Here’s How Halifax Wants To Regulate Airbnb
HALIFAX — Halifax Regional Council has taken the first steps towards regulating short-term rentals listed through websites like Airbnb.
The council endorsed a plan from city staff that will create a registry of short-term rentals in the city and subject many of them to the same rules and taxes as commercial hotels.
The goal is to discourage people from turning residential homes into commercial accommodations, a trend that has helped contribute to rising rents and housing costs in the city.
“This is great,” Coun. Wayne Mason said of the plan. “[Short-term rental regulations] are certainly something my residents have been asking for.”
The city’s plans start with requiring all short-term rentals in the HRM to be registered. City staff say this move is “essential” to creating effective regulations. Staff say, however, it needs to be done cooperatively with the provincial government and, if possible, online short-term rental platforms.
Once they’re registered, most short-term rentals in the city would then be put under the same rules and regulations as hotels.
Right now, the city allows hotels, motels, and other overnight accommodations to operate in several commercial areas of the city. HRM would essentially add short-term rentals to that list.
This means they would, for all intents and purposes, be considered hotels and follow the regulations that come with that.
This, staff says, would ensure there are “no financial incentives to convert residential units to commercial STRs”
The city also hopes to apply a “hotel tax” to short-term rentals.

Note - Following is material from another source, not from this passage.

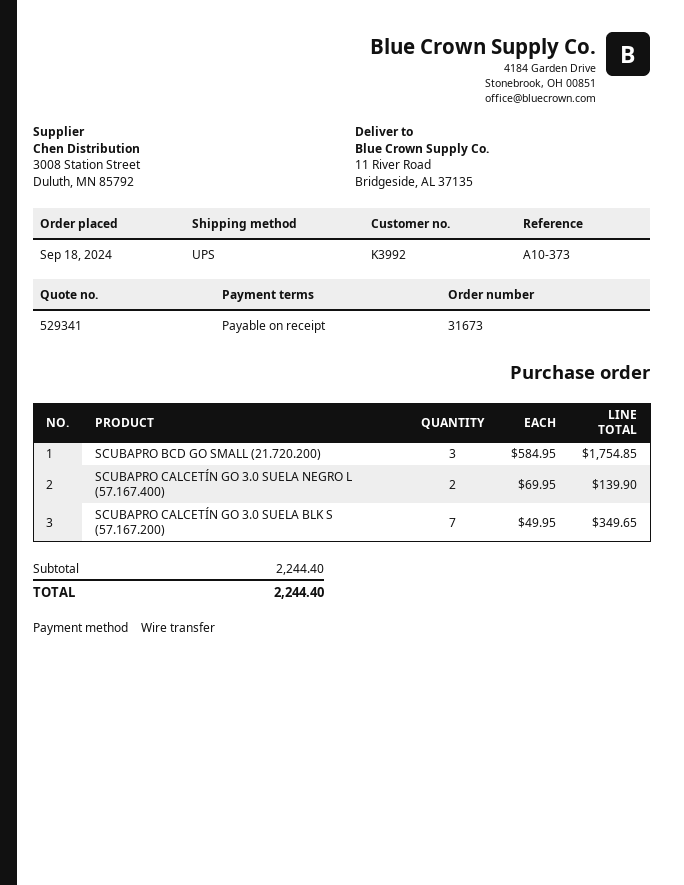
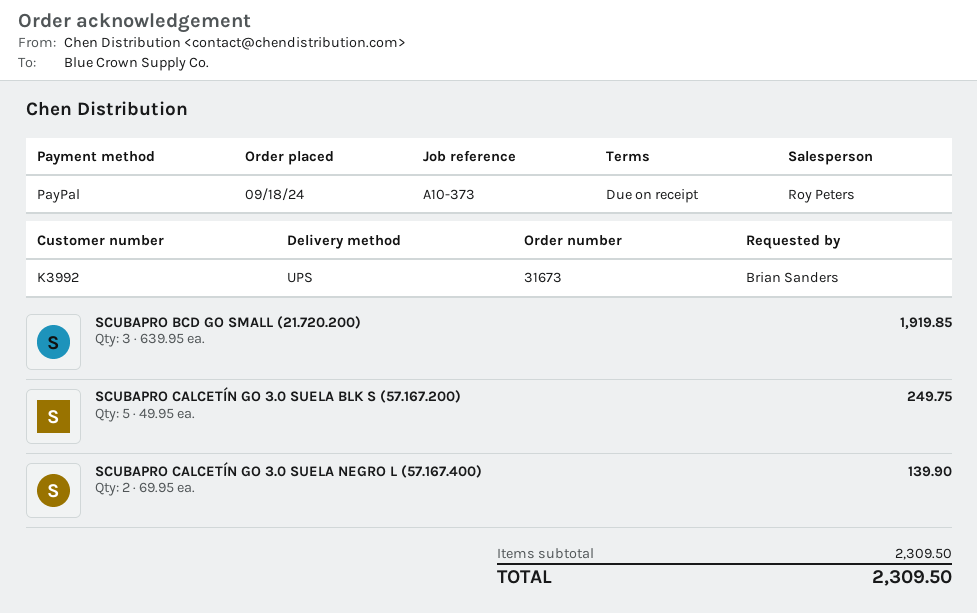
payment method: bank transfer -> PayPal
SCUBAPRO BCD GO SMALL (21.720.200): 3 x 584.95 = 1754.85 -> 3 x 639.95 = 1919.85
SCUBAPRO CALCETÍN GO 3.0 SUELA BLK S (57.167.200): 7 x 49.95 = 349.65 -> 5 x 49.95 = 249.75
subtotal: 2244.40 -> 2309.50
total: 2244.40 -> 2309.50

Right now, HRM makes commercial accommodations with more than 20 rooms charge customers an extra 2 percent “marketing levy fee” on the price of a room. Money collected through the tax is used for tourism marketing initiatives.
The city would get rid of the 20-unit minimum and apply the hotel tax to all commercial accommodations, regardless of their size.
This, staff says, would help ensure a “level playing field” between traditional hotel operators who run short-term rental operations like off-the-books hotels, with multiple units scattered throughout one building, or the city.
But not all short-term rentals would be considered full-fledged hotels under the new rules. In residential areas of the city, residents would be allowed to run short-term rentals (without the hotel-specific regulations) out of their primary residences.
That would mean no using backyard or secondary suites as short-term rentals. You could, however, rent out all or part of your own home (so long as you live there at least six months out of the year).
Taken together, the rules will allow people to leverage their own homes as a secondary source of income but discourage people from buying multiple properties for the sole purpose of turning them into short-term rentals.
Short-term rentals are driving up rent
That’s important because short-term rentals can have significant impacts on a city’s housing market.
In many cases, short-term rentals take homes that people would otherwise live in full-time off the market. This leaves fewer places for people to live, which drives up rent.
“It’s simple logic that that is affecting our housing,” Coun. Lindell Smith said.
This problem is particularly bad when people are buying condos, apartments, and entire houses for the sole purpose of turning them into short-term rentals.
Data from Halifax appears to show that exact thing happening in the city.
Staff found the number of listings in Halifax jumped from about 950 in the summer of 2016 to almost 2,600 in the summer of 2019.
Of those, about 80 percent are people listing entire homes.
Short-term rental operators in Halifax made a combined $31-million in 2019. Fifty-five percent of that went to the top 10 percent of hosts, who are almost certainly renting out multiple units they don’t live in.
“This is causing a lot of problems for the housing shortage, for the housing crisis we find ourselves in,” Coun. Paul Russell said.
He pointed out that someone turning seven apartments into short-term rentals will make more money even if they’re only 20 percent full, “but that still takes seven housing units out of the stock for the HRM.”
And in tight housing markets like the HRM, even a small hit to the number of available homes can have a significant impact on affordability.
Last November, a group of researchers found that a full 740 housing units have been lost in Halifax to short-term rentals. That’s about one percent of the city’s total rental supply.
One percent might not seem like a lot. However, the city’s vacancy rate currently sits at about 1 percent. Restricting short-term rentals and putting those units back on the housing market could potentially double the city’s vacancy rate.
Strong enforcement will be key
Council agreed to the rule changes almost unanimously, but deputy mayor List Blackburn did raise concerns about how the rules would be enforced.
Enforcement of short-term rentals is notoriously difficult, and Blackburn urged staff to follow the example of cities like Charlottetown when crafting an enforcement strategy.
“Make sure that the fines that you levy have teeth because otherwise it’s just not going to work,” she said.